Vu la requête sommaire et le mémoire complémentaire enregistrés les 15 février 1989 et 5 juin 1989 au secrétariat du Contentieux du Conseil d'Etat, présentés pour la société anonyme "La Rivière", dont le siège est à "la Rivière" B.P. 2 à St Michel de Fronsac (33126) ; la société demande que le Conseil d'Etat :
1°) annule le jugement du 15 décembre 1988 par lequel le tribunal administratif de Bordeaux a rejeté sa demande tendant à l'annulation de la lettre du 30 janvier 1987 par laquelle le service régional de l'Institut National des Appellations d'Origine des Vins et Eaux-de-Vie lui a demandé de modifier sa déclaration de récolte et de livrer la quantité récoltée dépassant le plafond légal de classement pour obtenir l'agrément d'appellation d'origine contrôlée pour sa récolte de 1986 ;
2°) annule pour excès de pouvoir cette décision ;
Vu les autres pièces du dossier ;
Vu le décret n° 74-871 du 15 octobre 1974 ;
Vu le décret n° 74-872 du 19 octobre 1974 modifié par le décret n° 79-751 du 9 novembre 1979 ;
Vu le code des tribunaux administratifs et des cours administratives d'appel ;
Vu l'ordonnance n° 45-1708 du 31 juillet 1945, le décret n° 53-934 du 30 septembre 1953 et la loi n° 87-1127 du 31 décembre 1987 ;
Après avoir entendu :
- le rapport de M. Fratacci, Auditeur,
- les observations de la S.C.P. Boré, Xavier, avocat de la société anonyme "La Rivière" et de Me Parmentier, avocat de l'Institut National des Appellations d'Origine des Vins et Eaux-de-Vie (INAO),
- les conclusions de M. Dutreil, Commissaire du gouvernement ;
Considérant que, par une lettre du 30 janvier 1987, le service régional de l'Institut National des Appellations d'Origine des Vins et Eaux-de-Vie, saisi d'une déclaration de récolte en vue d'obtenir un certificat d'agrément, présentée par la société anonyme "La Rivière", lui a demandé de modifier cette déclaration, en s'engageant conformément aux dispositions du décret n° 74-872 du 19 octobre 1974 susvisé, à livrer à la transformation la quantité de moût de raisin dépassant le plafond limite de classement ; qu'une telle lettre rejetant la demande initiale et indiquant les conditions auxquelles une nouvelle demande pourrait être accueillie constitue une décision faisant grief à la société et susceptible de faire l'objet d'un recours pour excès de pouvoir ; qu'ainsi la société anonyme "La Rivière" était recevable à l'attaquer ; qu'elle est, dès lors, fondée à demander l'annulation du jugement attaqué, par lequel le tribunal administratif de Bordeaux a rejeté sa demande comme irrecevable ;
Considérant, qu'il y a lieu d'évoquer et de statuer immédiatement sur la demande présentée par la société anonyme "La Rivière" devant le tribunal administratif de Bordeaux ;
Considérant qu'aux termes de l'article 1er du décret n° 74-871 du 19 octobre 1974 : "les vins pour lesquels est revendiquée une appellation d'origine contrôlée ne peuvent être mis en circulation sans un certificat d'agrément, délivré par l'Institut National des Appellations d'Origine des Vins et Eaux-de-Vie (...)" ; qu'aux termes de l'article 5 du décret n° 74-872 du 19 octobre 1974 modifié : "le dépassement du plafond limite de classement entraîne la perte du droit à l'appellation d'origine contrôlée revendiquée ainsi qu'aux appellations plus générales auxquelles le vin pouvait prétendre.
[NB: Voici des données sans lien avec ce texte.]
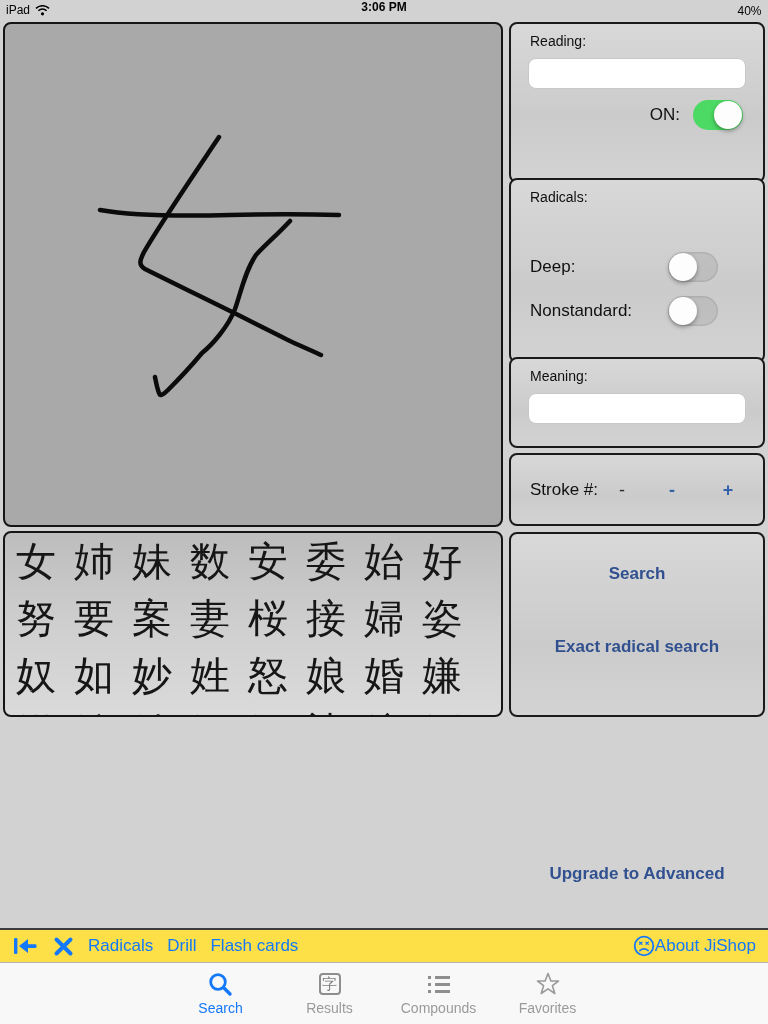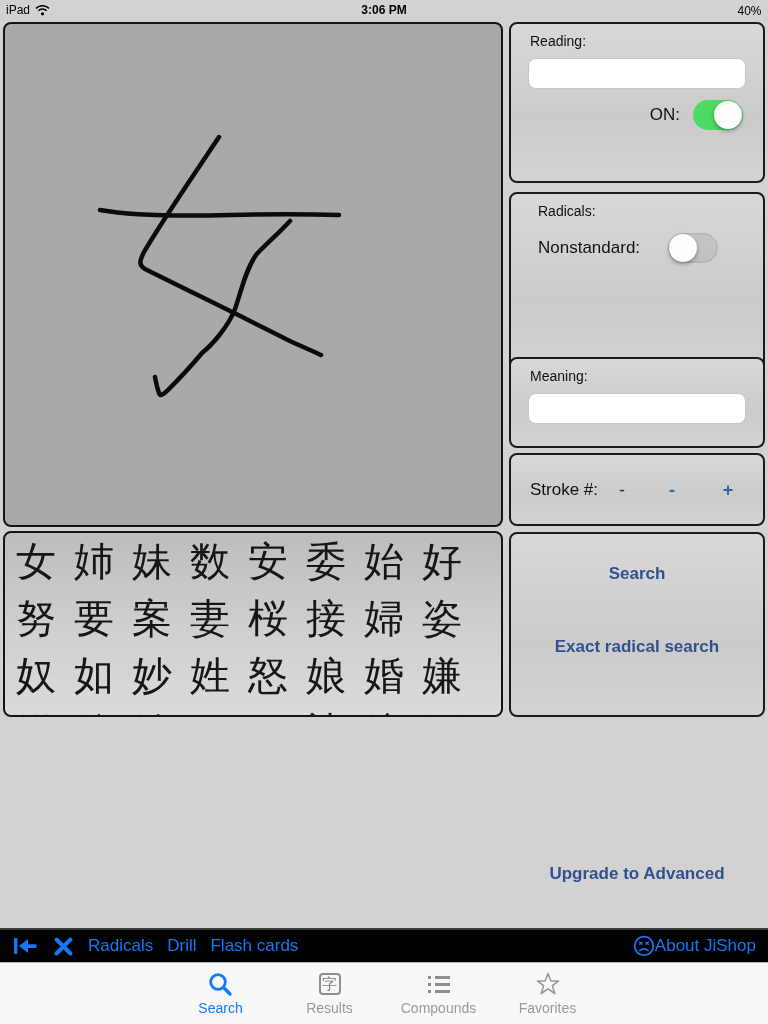--- a/index.html
+++ b/index.html
@@ -7,21 +7,21 @@
   body {
     position:relative;
     background:#d2d2d2;
     font-family:"Liberation Sans", sans-serif;
     color:#111;
   }
 
   
   .status-bar{
     position:absolute; top:0; left:0; width:768px; height:20px;
-    display:flex; align-items:center; padding:0 6px;
+    display:flex; padding:0 6px;
     font-size:12px; color:#000;
   }
   .sb-left{ display:flex; align-items:center; gap:5px; }
   .sb-time{ position:absolute; left:0; right:0; text-align:center; font-weight:bold; }
   .sb-right{ margin-left:auto; display:flex; align-items:center; gap:4px;flex-direction:column; }
   .battery{ display:flex; align-items:center; }
 
   
   .draw-canvas{
     position:absolute; left:3px; top:22px; width:500px; height:505px;
@@ -67,21 +67,21 @@
     background:#fdfdfd; box-shadow:0 2px 4px rgba(0,0,0,0.35);
   }
   .toggle.on{ background:#4cd964; box-shadow:none; }
   .toggle.on .knob{ left:21px; }
 
   .p-reading{ top:22px; height:161px; }
   .p-reading .toggle-row{ justify-content:flex-end; padding-right:20px; gap:13px; }
   .p-reading .row-on{ margin-top:11px; }
   .p-reading .row-kun{ margin-top:13px; }
 
-  .p-radicals{ top:192px; height:185px;padding-left:8px; }
+  .p-radicals{ top:178px; height:185px; }
   .p-radicals .toggle-row{ padding:0 45px 0 19px; }
   .p-radicals .t-label{ flex:1; }
   .p-radicals .row-deep{ margin-top:47px; }
   .p-radicals .row-nonstd{ margin-top:14px; }
 
   .p-meaning{ top:357px; height:91px; }
 
   .p-stroke{ top:453px; height:73px; }
   .p-stroke .inner{ position:relative; height:100%; }
   .p-stroke .s-label{ position:absolute; left:19px; top:50%; transform:translateY(-50%); font-size:17px; }
@@ -101,21 +101,21 @@
   .p-search .b-exact{ margin-top:53px; }
 
   .upgrade{
     position:absolute; left:509px; top:824px; width:256px; text-align:center;
     font-size:17px; font-weight:bold; color:#31508f; cursor:pointer;margin-top:40px;
   }
 
   
   .toolbar{
     position:absolute; left:0; top:928px; width:768px; height:34px;
-    background:#000000; border-top:2px solid #3c3c3c;
+    background:#fde047; border-top:2px solid #3c3c3c;
     display:flex; align-items:center; padding:0 12px;
   }
   .toolbar .tb-left{ display:flex; align-items:center; gap:14px; }
   .toolbar .tb-right{ margin-left:auto; display:flex; align-items:center; }
   .tb-link{ font-size:17px; color:#1478fa; cursor:pointer; white-space:nowrap; }
   .tb-icon{ display:flex; align-items:center; cursor:pointer; }
 
   
   .tabbar{
     position:absolute; left:0; top:962px; width:768px; height:62px;
@@ -224,20 +224,26 @@
   <div class="toggle-row row-on">
     <span class="t-label">ON:</span>
     <span class="toggle on">
         <span class="knob"></span>
       </span>
   </div>
 </div>
 
 <div class="panel p-radicals">
   <div class="panel-title">Radicals:</div>
+  <div class="toggle-row row-deep">
+    <span class="t-label">Deep:</span>
+    <span class="toggle">
+        <span class="knob"></span>
+      </span>
+  </div>
   <div class="toggle-row row-nonstd">
     <span class="t-label">Nonstandard:</span>
     <span class="toggle">
         <span class="knob"></span>
       </span>
   </div>
 </div>
 
 <div class="panel p-meaning">
   <div class="panel-title">Meaning:</div>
Toutefois, en cas de dépassement du plafond limite de classement, le droit à l'appellation d'origine contrôlée peut être accordé dans la limite de ce plafond, par l'Institut National des Appellations d'Origine de Vins et Eaux-de-Vie aux quantités effectives produites sous réserve : (...) 3°) Que le viticulteur ait au moment de sa déclaration de récolte souscrit l'engagement de livrer à la transformation en alcool, vinaigre ou jus de raisin les quantités produites en dépassement du plafond limite de classement, la délivrance du certificat d'agrément prévu à l'article 1er du décret n° 74-871 du 19 octobre 1974 susvisé peut être subordonnée à la livraison à la tranformation en alcool, vinaigre ou jus de raisin des quantités ayant fait l'objet de l'engagement prévu à l'alinéa précédent" ;
Considérant qu'il ressort de ces dispositions qu'en l'absence de dispositions particulières relatives à l'appellation en cause le plafond limite de classement s'applique aux quantités récoltées avant concentration éventuelle ; que, par conséquent, la société anonyme "La Rivière" était tenue, pour obtenir l'agrément qu'elle sollicitait, de livrer les quantités récoltées au-delà du plafond limite de classement en vue de leur tranformation en alcool, vinaigre ou jus de raisin ; que la circonstance que pour d'autres vignobles produisant des vins à appellation d'origine contrôlée, des règles différentes soient applicables est sans incidence sur la légalité de la décision attaquée ;
Considérant qu'il résulte de ce qui précède que la société anonyme "La Rivière" n'est pas fondée à demander l'annulation de la lettre du service régional de l'Institut National des Appellations d'Origine de Vins et Eaux-de-Vie rejetant sa demande initiale qui ne comportait pas cet engagement ;
Article 1er : Le jugement du tribunal administratif de Bordeaux en date du 15 décembre 1988 est annulé.
Article 2 : : La demande de la société anonyme La Rivière présentée devant le tribunal administratif de Bordeaux est rejetée.
Article 3 : La présente décision sera notifiée à la société anonyme La Rivière, à l'Institut National des Appellations d'Origine des Vins et Eaux-de-Vie et au ministre de l'agriculture et de la forêt.